[Collected data]
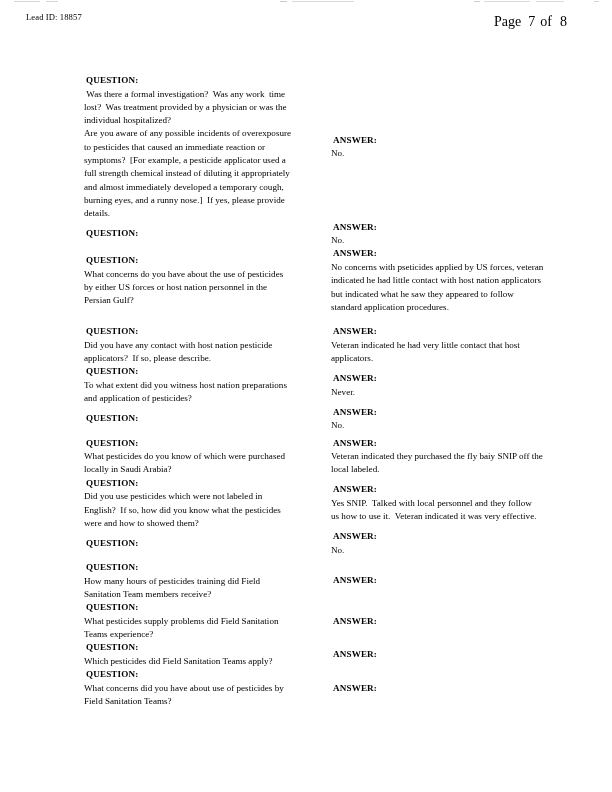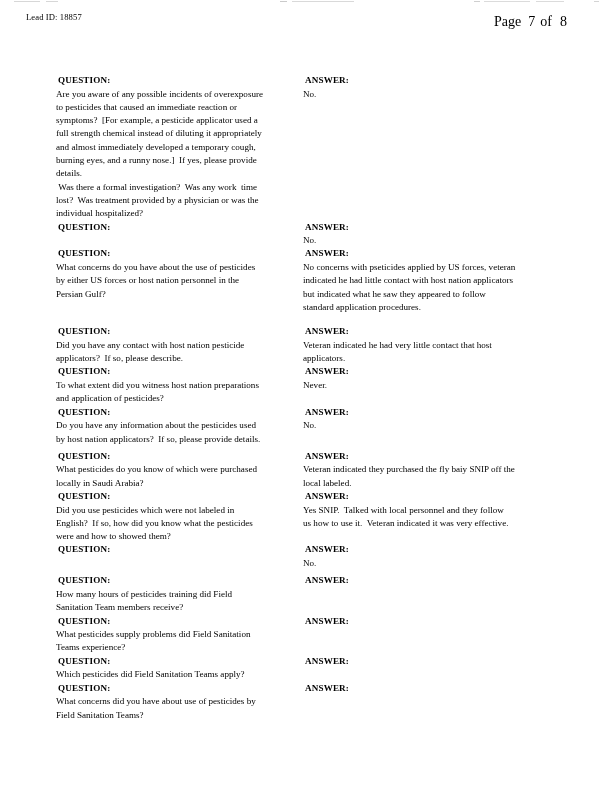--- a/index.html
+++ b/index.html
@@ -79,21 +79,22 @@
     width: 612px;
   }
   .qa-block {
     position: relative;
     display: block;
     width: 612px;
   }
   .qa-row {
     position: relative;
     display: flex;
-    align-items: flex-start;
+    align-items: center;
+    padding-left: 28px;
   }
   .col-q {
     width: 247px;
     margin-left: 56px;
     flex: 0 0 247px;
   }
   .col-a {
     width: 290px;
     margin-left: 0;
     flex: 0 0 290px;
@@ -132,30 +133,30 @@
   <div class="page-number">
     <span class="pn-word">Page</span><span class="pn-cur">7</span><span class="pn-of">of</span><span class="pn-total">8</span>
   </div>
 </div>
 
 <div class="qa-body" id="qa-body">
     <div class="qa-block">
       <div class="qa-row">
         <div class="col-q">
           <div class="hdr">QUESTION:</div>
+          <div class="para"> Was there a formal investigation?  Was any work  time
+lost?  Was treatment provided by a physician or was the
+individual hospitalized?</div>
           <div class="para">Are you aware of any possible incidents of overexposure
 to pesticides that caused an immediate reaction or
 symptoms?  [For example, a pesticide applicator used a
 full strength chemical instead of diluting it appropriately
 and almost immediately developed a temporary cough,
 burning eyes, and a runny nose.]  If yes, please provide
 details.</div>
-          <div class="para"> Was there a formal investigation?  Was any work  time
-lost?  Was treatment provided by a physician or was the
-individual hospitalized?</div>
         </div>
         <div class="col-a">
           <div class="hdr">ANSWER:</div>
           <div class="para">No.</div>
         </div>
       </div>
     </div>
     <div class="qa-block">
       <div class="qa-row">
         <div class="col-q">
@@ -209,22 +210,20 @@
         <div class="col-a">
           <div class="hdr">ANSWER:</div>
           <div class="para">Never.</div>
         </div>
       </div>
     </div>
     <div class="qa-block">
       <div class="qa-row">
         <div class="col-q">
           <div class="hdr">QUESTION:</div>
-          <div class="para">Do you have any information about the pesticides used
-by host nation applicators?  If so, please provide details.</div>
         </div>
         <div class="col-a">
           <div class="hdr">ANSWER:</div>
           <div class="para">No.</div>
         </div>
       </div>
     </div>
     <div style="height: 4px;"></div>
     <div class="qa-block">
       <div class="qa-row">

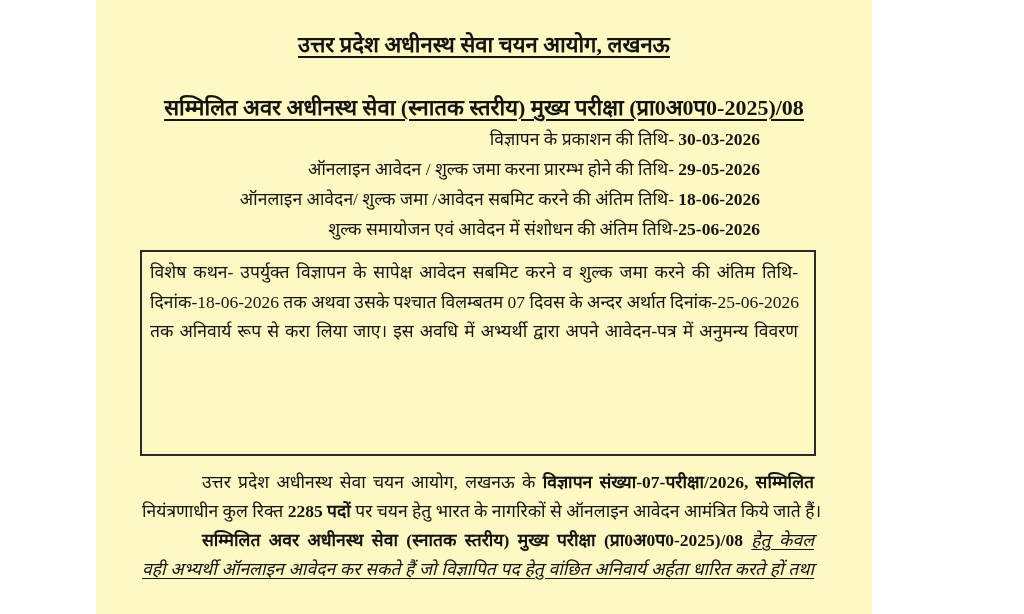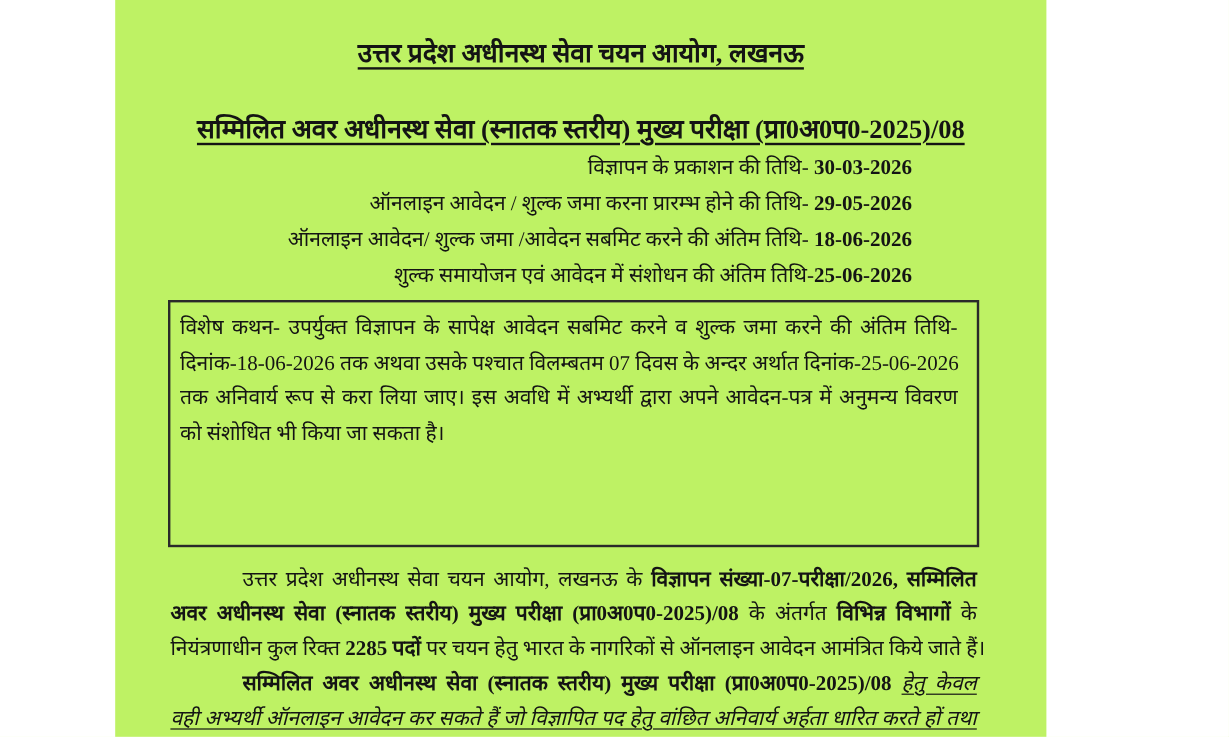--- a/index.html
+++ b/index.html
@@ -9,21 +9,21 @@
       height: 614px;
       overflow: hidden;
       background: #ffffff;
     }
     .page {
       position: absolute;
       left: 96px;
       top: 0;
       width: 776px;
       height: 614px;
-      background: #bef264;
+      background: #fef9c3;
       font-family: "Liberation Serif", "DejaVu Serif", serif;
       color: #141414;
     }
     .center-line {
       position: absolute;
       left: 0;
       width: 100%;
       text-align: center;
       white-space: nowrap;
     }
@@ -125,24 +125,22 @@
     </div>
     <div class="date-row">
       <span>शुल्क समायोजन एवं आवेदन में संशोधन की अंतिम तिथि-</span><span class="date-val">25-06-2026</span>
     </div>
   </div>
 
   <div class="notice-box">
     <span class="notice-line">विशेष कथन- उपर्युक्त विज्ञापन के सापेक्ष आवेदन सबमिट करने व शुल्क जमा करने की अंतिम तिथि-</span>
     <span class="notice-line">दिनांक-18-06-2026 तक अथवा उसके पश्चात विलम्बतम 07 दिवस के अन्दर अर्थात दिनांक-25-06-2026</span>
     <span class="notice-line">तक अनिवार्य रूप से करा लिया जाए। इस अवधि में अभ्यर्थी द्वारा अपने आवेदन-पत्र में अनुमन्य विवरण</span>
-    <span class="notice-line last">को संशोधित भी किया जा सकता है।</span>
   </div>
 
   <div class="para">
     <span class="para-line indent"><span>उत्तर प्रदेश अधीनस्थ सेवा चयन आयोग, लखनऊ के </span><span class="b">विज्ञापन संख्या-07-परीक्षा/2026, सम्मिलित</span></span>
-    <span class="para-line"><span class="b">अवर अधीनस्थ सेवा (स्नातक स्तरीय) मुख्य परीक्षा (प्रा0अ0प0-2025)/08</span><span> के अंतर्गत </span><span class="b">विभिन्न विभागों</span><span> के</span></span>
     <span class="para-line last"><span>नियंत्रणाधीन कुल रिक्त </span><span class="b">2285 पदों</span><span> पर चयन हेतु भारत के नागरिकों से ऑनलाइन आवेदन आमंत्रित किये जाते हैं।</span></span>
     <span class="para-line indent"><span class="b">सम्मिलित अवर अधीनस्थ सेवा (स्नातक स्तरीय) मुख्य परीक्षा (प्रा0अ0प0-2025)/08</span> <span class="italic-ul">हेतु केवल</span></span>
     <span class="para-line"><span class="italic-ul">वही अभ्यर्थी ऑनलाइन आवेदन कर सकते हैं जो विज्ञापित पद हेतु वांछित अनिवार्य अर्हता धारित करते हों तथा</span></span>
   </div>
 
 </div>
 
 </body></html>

**Work task**
Work through the entries, filtering for the string "treatment", and copy each line that holds it.

**Answer box**
+lost?  Was treatment provided by a physician or was the
-lost?  Was treatment provided by a physician or was the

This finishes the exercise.